Los restos del naufragio
El cine se desintegró en fragmentos, formando una cosmogonía de mosaicos reflectantes de sus epicentros. Donde hay un big bang fordiano, también hay uno bressoniano, buñueliano, bergmaniano, etc. Pero ahora esa desintegración ha emprendido el movimiento inverso, como si de hecho el cine, imitando al cosmos, se contrayera, seguramente para explosionar en nuevos big bangs. El deseo de cierto cine del siglo XXI pasa por retomar las preocupaciones de los pioneros y poner en marcha otra historia, regresar a la inocencia de un cine primitivo, en el que todo esté aún por inventar. Darle una oportunidad al cine digital para escabullirse de las sombras analógicas. A esa labor se han aplicado acaso miradas como las de Lisandro Alonso, Apichatpong Weerasethakul, Albert Serra, Jia Zhang-ke, y hasta el Lynch de Inland Empire (2006), quienes no en vano buscan la «pureza» a base de «reciclar» relatos, iconos y mitos universales. En todo caso, conviene replantearse si la posmodernidad no entra en crisis cuando el cine de masas, en los últimos meses, se ha planteado jubilar a James Bond porque el espionaje se ha hecho tecnológico, o cuando Star Wars tiene que rescatar de su abandono a viejos personajes, androides y naves espaciales, o cuando Rocky Balboa ya no disputa sus combates en el ring, sino en un hospital.

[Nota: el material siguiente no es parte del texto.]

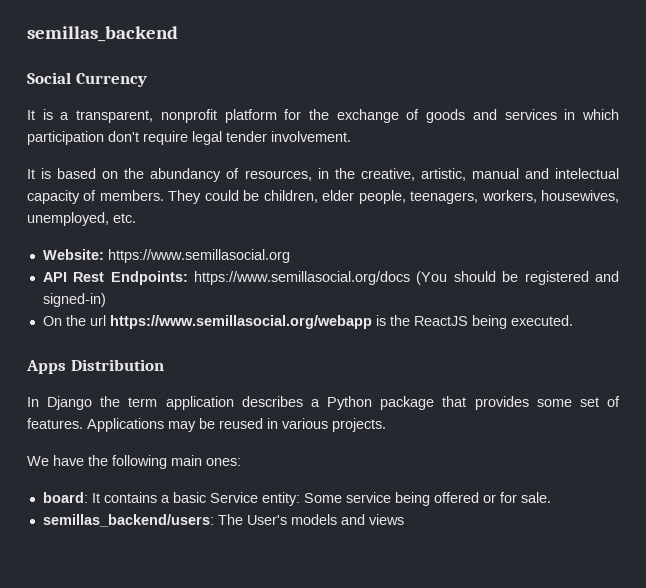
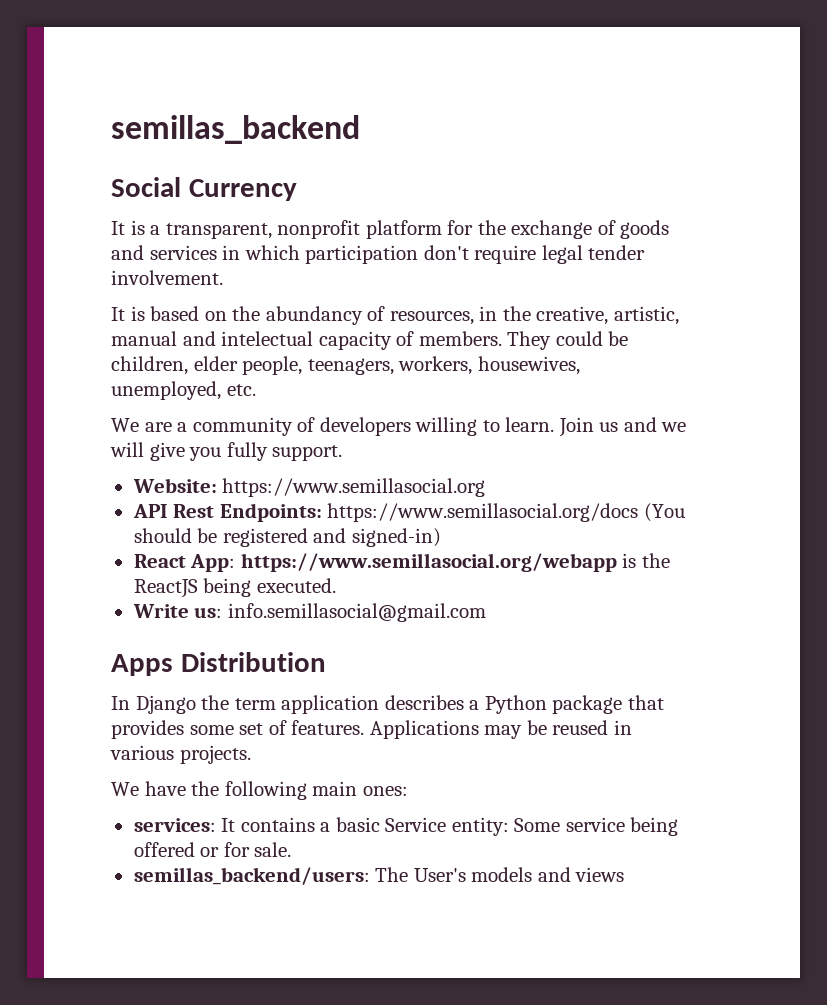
(136, 218) none -> [111,417,687,437] [110,442,343,461] // We are a community of developers willing to learn. Join us and we will give you fully support.
[42,315,106,326] On the url -> [133,554,236,572] React App:
(573, 320) none -> [132,603,486,622] // Write us: info.semillasocial@gmail.com
[42,492,88,503] board: -> [133,818,216,832] services:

El enemigo de todos ellos es el tiempo, que sin embargo emplean como aliado del ejercicio de nostalgia que a su modo proponen. Pero más que un revival vintage, lo que hacen Sam Mendes, J. J. Abrams y Ryan Coogler con estos iconos de la cultura visual contemporánea es recoger los restos de su naufragio y otorgarles otra forma. Es decir, están reciclando sus iconografías pero sin modificar sus relatos. La maniobra es más sutil y menos automática que el sistema de franquicias. Una película tan celebrada por la crítica y el gran público como Mad Max: Fury Road no es exactamente un remake ni un reboot, tampoco una precuela o secuela, ni desde luego es un spin-off, sino más bien una amalgama de todo ello. George Miller ha dado con la fórmula medioambiental del cine de nuestros días: el reciclaje de unas energías renovables que conservan las esencias del movimiento cinético. El cine de hoy cabalga a lomos de las ondas gravitacionales que nos llegan desde los múltiples epicentros del séptimo arte.